Dataset excerpts: Begin

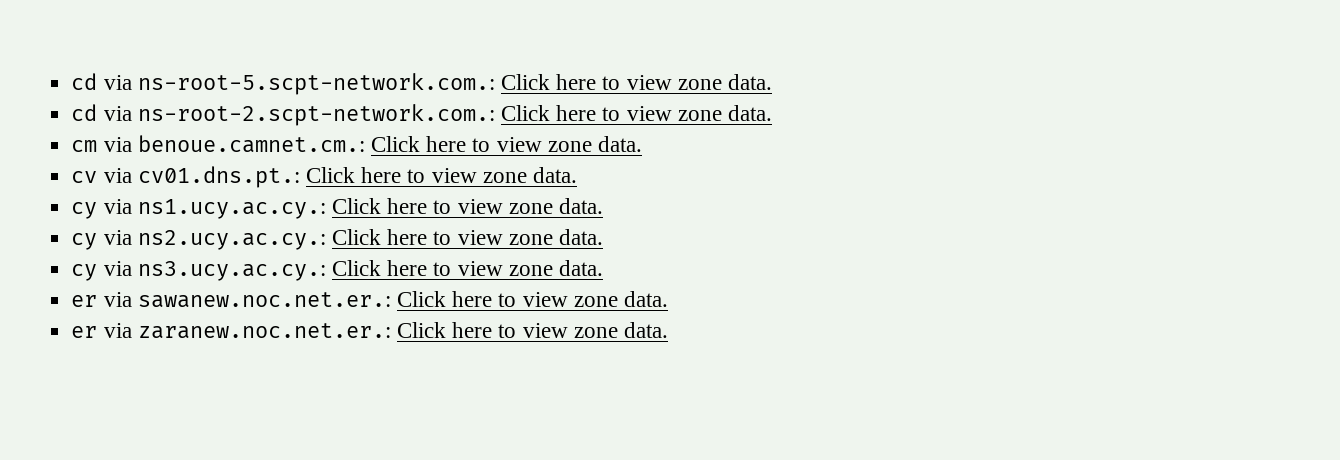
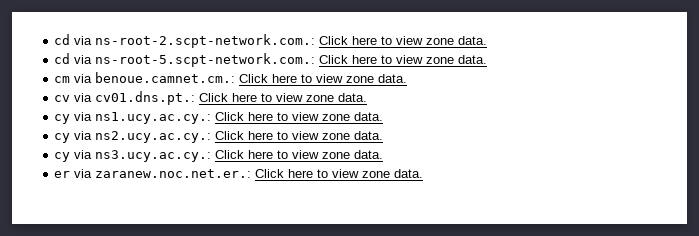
[71,73,495,95] cd via ns-root-5.scpt-network.com.: -> [54,34,316,48] cd via ns-root-2.scpt-network.com.:
[137,104,495,126] ns-root-2.scpt-network.com.: -> [95,53,316,67] ns-root-5.scpt-network.com.:
[71,291,668,308] // er via sawanew.noc.net.er.: Click here to view zone data. -> (384, 154) none

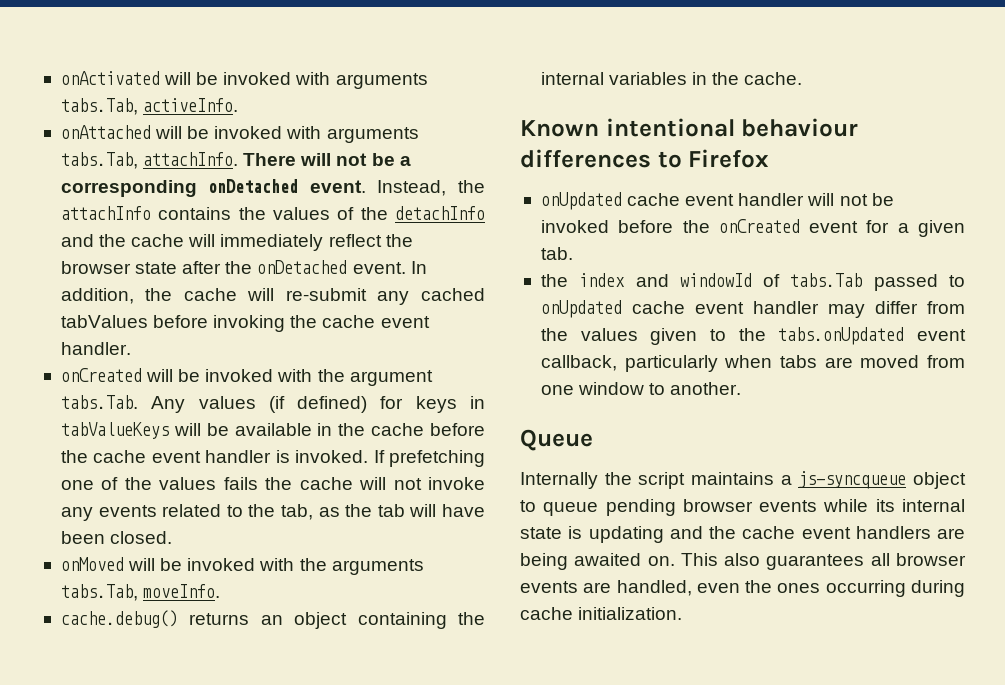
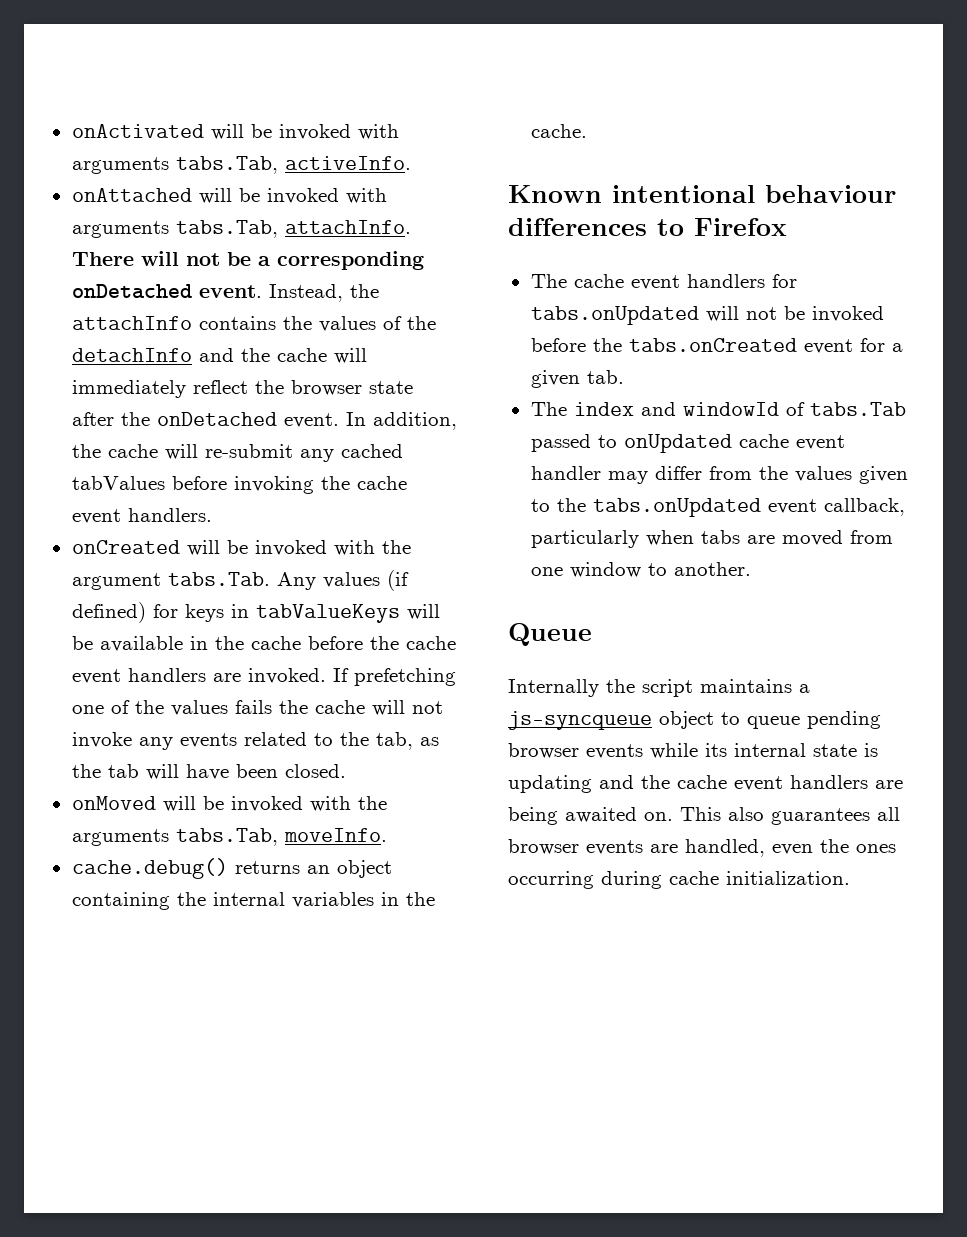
[60,342,131,355] handler. -> [127,508,212,522] handlers.
[205,450,290,463] handler is -> [127,668,241,682] handlers are
[540,192,805,210] onUpdated cache event handler -> [530,274,797,290] [530,306,699,325] The cache event handlers for tabs.onUpdated
[718,219,800,233] onCreated -> [628,338,797,352] tabs.onCreated
[540,274,568,287] the -> [530,402,567,416] The

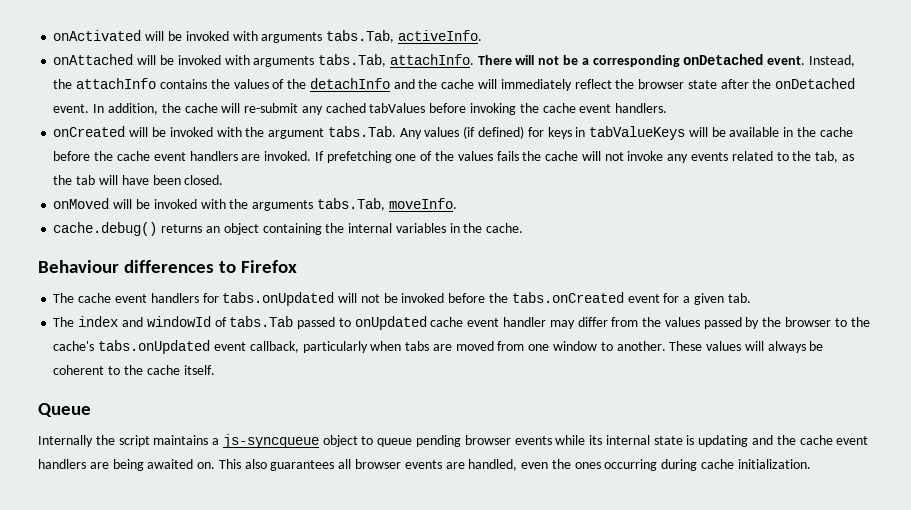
[508,185,896,203] Known intentional behaviour -> [38,260,119,273] Behaviour
[858,466,908,484] [530,498,586,512] given to the -> [703,317,870,329] [53,341,95,351] passed by the browser to the cache's
(751, 569) none -> [669,341,824,353] [53,365,215,375] These values will always be coherent to the cache itself.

Dataset excerpts: End

### What the exercise asks
Every line of the entries above that holds "network" should be copied out.

### Written response
[71,73,495,95] cd via ns-root-5.scpt-network.com.: -> [54,34,316,48] cd via ns-root-2.scpt-network.com.:
[137,104,495,126] ns-root-2.scpt-network.com.: -> [95,53,316,67] ns-root-5.scpt-network.com.:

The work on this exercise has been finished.